Writer-director-editor Sanjay Narayanan’s  film is  not  really a film in the technical sense.At least, it’s not a traditional film where the  heroine, if playing a  prostitute,  must milk the  situation for  sentimentality.Lakshmi has  no  time for  tears. There is  a son whose schooling needs constant  funds, bills to be paid, a landlord  on the phone(never seen)  trying hard not to humiliate Lakshmi while repeatedly reminding her of the unpaid rent .

It is a  claustrophobic world.  Lakshmi occupies it with  ruthless stoicism. The fact that she never caves in and seldom surrenders  to selfpity makes her the most admirable  hero  I’ve  seen on screen in recent years. That Lakshmi is  played  by  a relatively unknown actress makes her  all the more heroic.
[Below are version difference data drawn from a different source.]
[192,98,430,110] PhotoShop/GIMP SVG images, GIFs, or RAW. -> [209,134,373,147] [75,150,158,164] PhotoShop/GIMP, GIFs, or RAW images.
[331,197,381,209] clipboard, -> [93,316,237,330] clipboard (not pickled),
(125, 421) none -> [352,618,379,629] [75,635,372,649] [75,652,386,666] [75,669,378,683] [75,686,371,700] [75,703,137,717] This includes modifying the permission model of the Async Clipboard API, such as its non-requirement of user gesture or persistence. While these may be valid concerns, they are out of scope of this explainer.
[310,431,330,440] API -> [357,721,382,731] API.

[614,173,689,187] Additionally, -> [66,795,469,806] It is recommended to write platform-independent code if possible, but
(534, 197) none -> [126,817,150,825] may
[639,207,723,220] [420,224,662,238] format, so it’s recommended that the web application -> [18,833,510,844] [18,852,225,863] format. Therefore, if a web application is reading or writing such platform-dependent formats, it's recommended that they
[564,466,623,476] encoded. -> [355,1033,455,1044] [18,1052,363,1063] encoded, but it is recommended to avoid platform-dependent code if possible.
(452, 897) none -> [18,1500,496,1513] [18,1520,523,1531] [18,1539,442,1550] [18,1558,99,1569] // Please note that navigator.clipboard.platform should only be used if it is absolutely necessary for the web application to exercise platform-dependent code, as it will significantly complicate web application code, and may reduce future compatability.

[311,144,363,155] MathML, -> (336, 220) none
This is  not the incandescent  Tabu in Chandni Bar trying desperately to  hold on to her client in hard days.

Lakshmi is someone whom  you won’t give a second glance , as she quickly buys  some affordable vegetable to cook before her son  gets home  from school.This is  not Shabana Azmi(brilliant beyond words) in Pravin Bhatt’s Bhavna,assuming the  role of a high-maintenance escort to  make her son a doctor. Lakshmi is  only worried about today, maybe tomorrow at the most.

The son Karna played by  a boy called Ashwin bonds with  his screen mother with such disarming disingenuousness I wondered if he is his screen  mother’s  real-life son(he is not).

Mother and son fight ,  starve together, and when food comes, dance together.

Joy or sorrow, we the spectators share every moment with  Lakshmi:  her happiness at home with her  child , her humiliation in the bed of  strangers.

Surprisingly she is never shown to  be brutally ill-treated by  her clients.

Isn’t  life brutal enough already?

Sanjay Narayanan’s films will leave you so with much guilt  at  the way  destiny is allowed  to ravage the  disempowered, you would want to reach out and tell Lakshmi, ‘It’s okay.It’s not so bad’. She may  not take your helping hand , though. She is too proud for that. When one of her old reliable clients—incidentally,a filmmaker—offers her  money out of sympathy, she quickly and firmly gives  him a hand job.Calling it quits.

The film is visceral  and  unrelenting in its exploration of the dynamics of economical degradation.  I wonder what was  the need for the saturated colour schemes for every frame,with the colours running into corners  of the  frames  like  fish in  a tank, as if  Sanjay Narayanan  wanted us to feel something about the mood of the  moment beyond the immediate. The stylized storytelling was an embellishment  this stark and  unadorned  film could have done without. I am sure even Lakshmi agrees with that.